My secret garden will be three years old this spring. It sits in a sunny spot with sandy soil which means that the water literally drains off. We planted it back in 2013, filling it with peonies, roses and day lilies along with a “Tigers Eye” sumac and some Heliopolis split from a big clump in another spot. Some of these plants have done well, some not so much. My poor roses and peonies just haven’t fared well here at all. So this spring, I’ll be making some changes, moving the roses & peonies and adding some of these drought tolerant perennials.
I’m on the hunt for perennials for hot, sunny locations! Drought tolerant perennials that will survive the hot, sun and sandy soil.
Here’s some of the favourites I found:
Russian Sage (perovskia):
Russian sage is one of those plants that you wish you’d planted years ago. It’s feathery purple spikes add movement and light to a sunny spot. Russian sage is a deciduous semi-woody subshrub with upright, grayish white stems and attractive lobed, silvery gray leaves. The stems and leaves give off a pungent odor when crushed or bruised. In late summer and fall Russian sage produces 12 in spires of small, tubular lavender flowers. The flowers last for two or three months beginning in July until frost. It can get quite large at 2-3′ wide and equally as tall.

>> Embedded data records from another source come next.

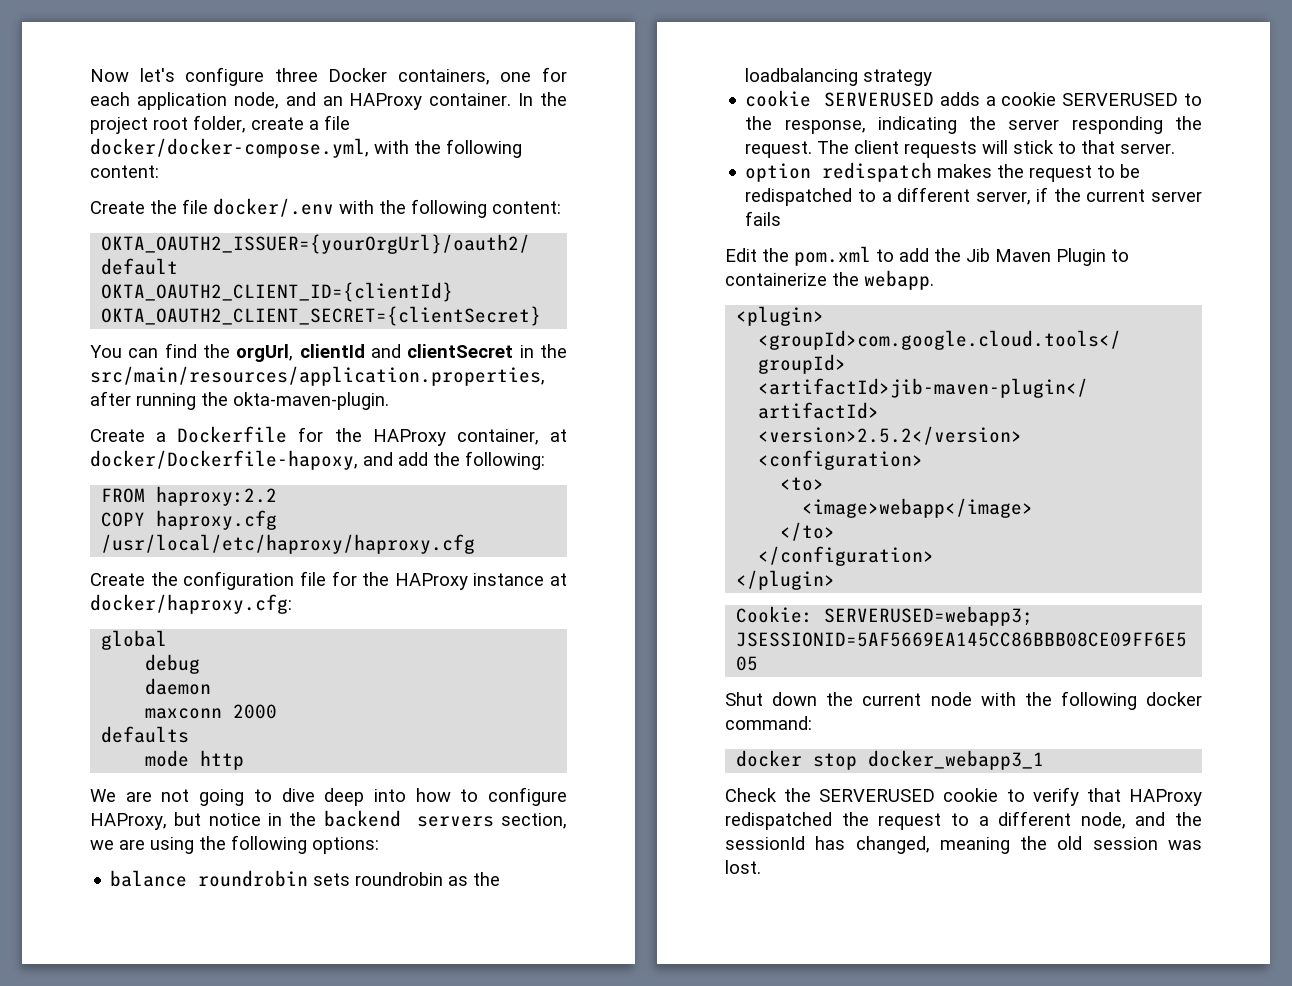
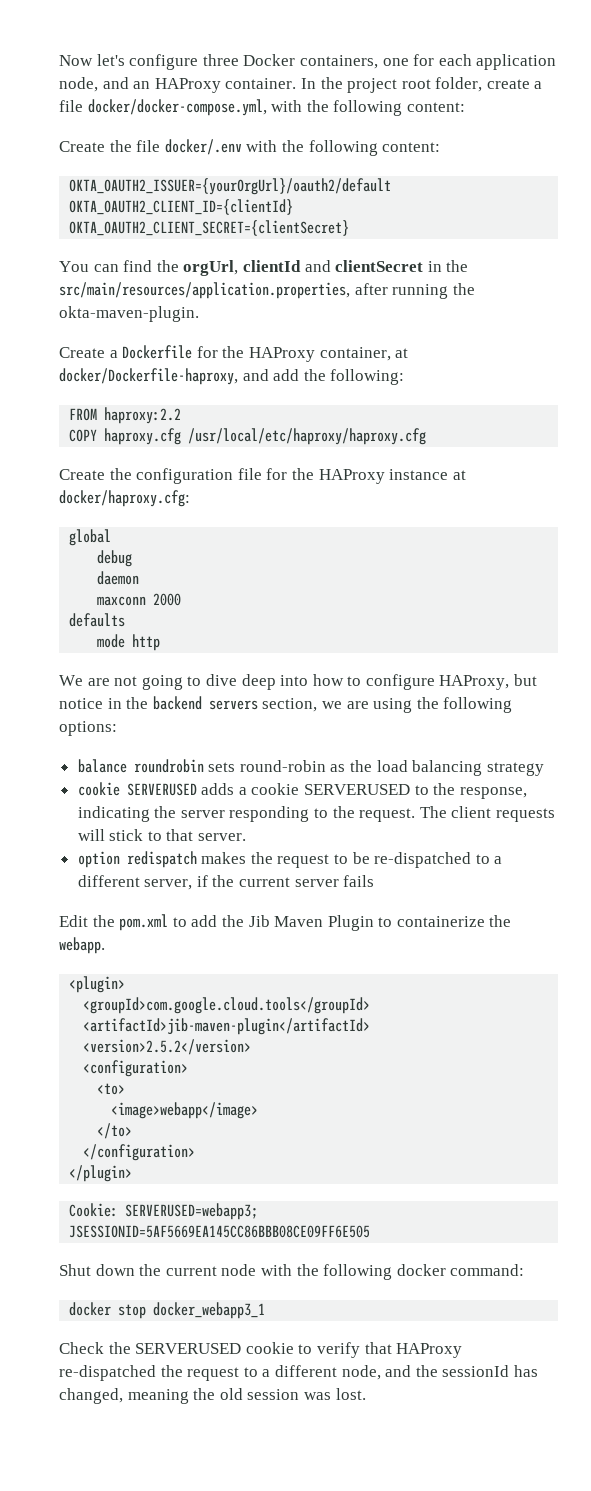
[90,450,358,470] docker/Dockerfile-hapoxy, -> [59,368,238,385] docker/Dockerfile-haproxy,
[355,872,444,886] roundrobin -> [239,760,326,772] round-robin
[745,68,859,86] loadbalancing -> [376,760,483,776] load balancing
(1163, 125) none -> [314,808,329,818] to
[745,188,853,206] redispatched -> [374,852,472,868] re-dispatched
[725,812,832,830] redispatched -> [59,1365,156,1381] re-dispatched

Another silvery, blue plant. Artemesia comes in all shapes and sizes. But I’m partial to the low mounding variety like this “Powis Castle” or another favourite, artemesia “Silver Mound”. It’s great to place at the front of the border as it stays low but spreads into a nice mound. As you can in the photo above, it can get quite large. But it splits well after a couple of years so that you can add to your garden without spending extra money. Once established, it is drought and heat tolerant. Exactly what I need for my hot, sunny secret garden.
False Indigo (baptisia)
False indigo comes in light blue, purples, dark purple and even white. So there’s a false indigo to go in any garden colour scheme. This shrub like plant is actually a perennial that grows into a striking 3′ bush every year. Each flower spike contains dozens of small pea shaped flowers that will last up to six weeks in your garden. A native of the prairies, false indigo is tolerant of wind and sun making it a perfect plant for a drought tolerant garden.
Red Valerian (Jupiters Beard):
What a stunner! The red valerian breaks away from the yellows and blues of a traditional sunny garden with their bright pinky/red blooms. Sturdy spikes bloom from late spring into summer. It loves full sun and well-drained soil while it attracts butterflies and bees to your garden. Be sure to cut it back by one-third after it finishes blooming to keep it under control. And don’t forget to deadhead or you’ll have seedlings throughout your garden.
No drought tolerant garden would be complete without Echinacea – usually purple coneflower. But when I saw this variety – “Hot Summer”, I was instantly intrigued by the wide variety of shades in this plant. A native North American plant, coneflower is a great addition to any garden that is stressed by lack of water. The flowers bloom from mid-summer right through to frost. And leave the stems – the seed heads attract birds all winter long.
Yarrow (achillea millefolium):
Another favourite in a hot, sunny garden is yarrow. This “Rainbow” yarrow is a kaleidoscope of colour – yellows, pinks, blush and peaches. Yarrow’s feathery blue/green foliage creates a mound topped with these gorgeous heads of tiny flowers – hence the Latin name of “millefolium”. Yarrow blooms for almost three months in the garden and is perfect for cutting and drying. Plus it attracts bees and butterflies making it a good pollinator.
With these additions to the already existing day lilies, lavender and purple coneflowers, my secret garden will be looking refreshed and able to tolerate the hot, sunny and dry conditions of that location.